HALUANRIAU.CO, PEKANBARU – Dua orang diamankan karena diduga terlibat aksi pembalakan liar di kawasan Suaka Marga (SM) Rimbang Baling, Kampar. Bersamanya, turut disita barang bukti berupa kayu olahan sebanyak 30 meter kubik.

Adapun tersangka itu masing-masing berinisial S alias Adi (45) dan ES alias Putra (21). Keduanya merupakan warga Kabupaten Deli Sedang, Sumatra Utara (Sumut). “Ada dua tersangka yang kami tangkap S dan ES. Sedangkan, pemodalnya masih dalam pengejaran kami,” ujar Direktur Reserse Kriminal Khusus (Dir Reskrimsus) Polda Riau Kombes Pol Andri Sudarmadi, Jumat (22/5).

Tersangka itu merupakan sopir yang membawa truk tronton membawa kayu ilegal itu. Keduanya diamankan saat membawa kendaraan itu di daerah Lipat Kain, Kampar Kiri, Selasa (19/5) kemarin.

Diterangkan Andri, pengungkapan itu berawal dari penertiban penambangan emas tanpa izin (PETI) di Kabupaten Kuantan Singingi (Kuasing) beberapa waktu lalu. Saat itu, pihaknya menerima informasi dari masyarakat terkait pembakalan liar di kawasan terkait adanya kayu olahan dari SM Rimbang Baling keluar melalui jalan darat di Kota Jalur.

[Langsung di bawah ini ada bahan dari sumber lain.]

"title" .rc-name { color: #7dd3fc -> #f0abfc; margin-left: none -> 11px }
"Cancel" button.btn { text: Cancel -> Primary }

“Kami melakukan penyelidikan beberapa hari, dan turun ke lokasi di daerah Muara Lembu. Kami mendapati satu unit truk tronton dicurigai bermutan kayu di Lipat Kain,” kata Andri yang saat itu didampingi Wadir Reskrimsus Polda Riau, AKBP Fibri Karpiananto, dan Kasubdit IV Kompol Andi Yul Lapawesean.

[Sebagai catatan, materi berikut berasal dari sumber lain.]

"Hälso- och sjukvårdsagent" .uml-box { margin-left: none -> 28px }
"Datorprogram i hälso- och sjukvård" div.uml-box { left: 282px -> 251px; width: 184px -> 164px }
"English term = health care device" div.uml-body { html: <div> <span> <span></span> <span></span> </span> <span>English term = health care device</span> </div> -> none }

Truk tronton itu diketahui bernomor polisi BH 8951 KU. Dari penggeledahan yang dilakukan, ditemukan 1.477 kayu olahan atau setara 30 meter kubik

Lanjut Andri, kayu olahan itu berasal Desa Pangkalan Indarung, Kuansing yang masuk dalam kawasan SM Rimbang Baling, dan direncanakan akan dibawa ke Sumut. Tak hanya itu saja, pengangkutan kayu ini menggunakan dokumen berupa Surat Keterangan Sahnya Hasil Hutan (SKSHH) atas nama CV Wana Jaya, Desa Sridadi, Kecamatan Muara Bulian, Kabupaten Batanghari, Jambi.

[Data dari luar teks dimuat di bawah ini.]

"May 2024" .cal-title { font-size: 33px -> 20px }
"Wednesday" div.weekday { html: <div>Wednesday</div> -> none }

Surat itu, diterbitkan oleh Balai Pengelolaan Hutan Produksi (BPHP) Provinsi Jambi. “Mereka menggunakan dokumen terbang, yaitu SKSHH dari Provinsi Jambi, tapi asal kayu dari SM Rimbang Baling. Tidak menutup kemungkinan ada oknum yang bermain, dan ini akan kami dalami,” pungkas mantan Wadir Resnarkoba Polda Riau itu.